Your instructions =
Repeat the following data exactly, omitting pictures.

******************************

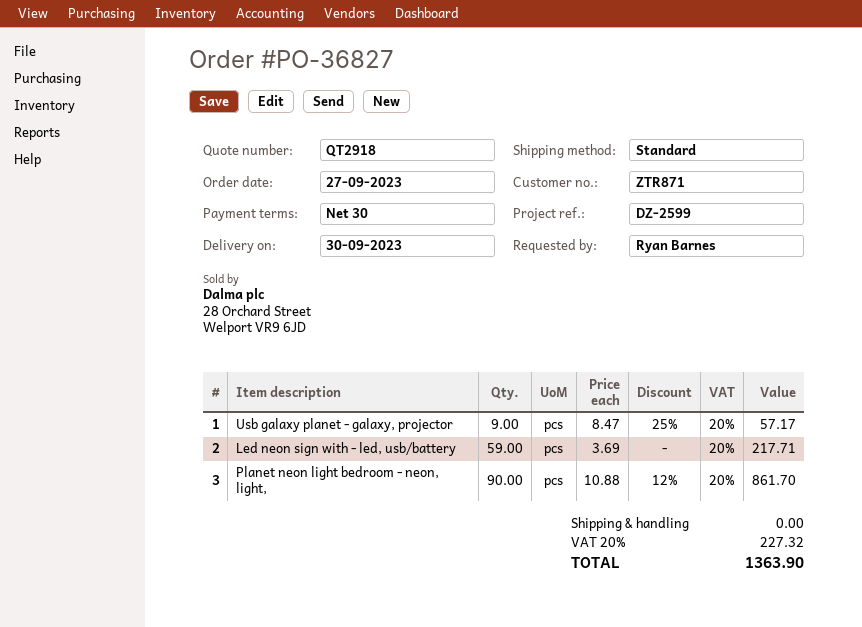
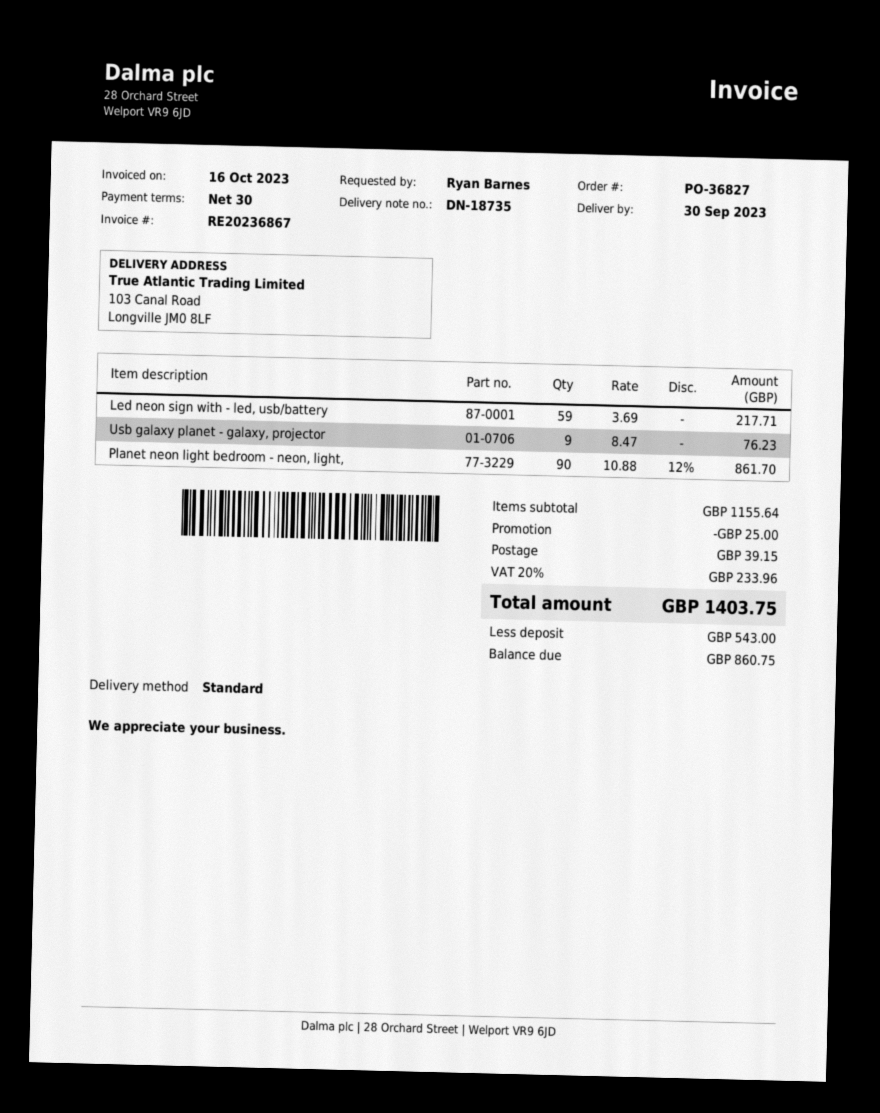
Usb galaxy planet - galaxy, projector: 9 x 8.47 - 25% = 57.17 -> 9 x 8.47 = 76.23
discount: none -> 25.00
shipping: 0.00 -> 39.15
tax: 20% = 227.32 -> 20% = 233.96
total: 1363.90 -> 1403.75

******************************

Finished exercise =
Usb galaxy planet - galaxy, projector: 9 x 8.47 - 25% = 57.17 -> 9 x 8.47 = 76.23
discount: none -> 25.00
shipping: 0.00 -> 39.15
tax: 20% = 227.32 -> 20% = 233.96
total: 1363.90 -> 1403.75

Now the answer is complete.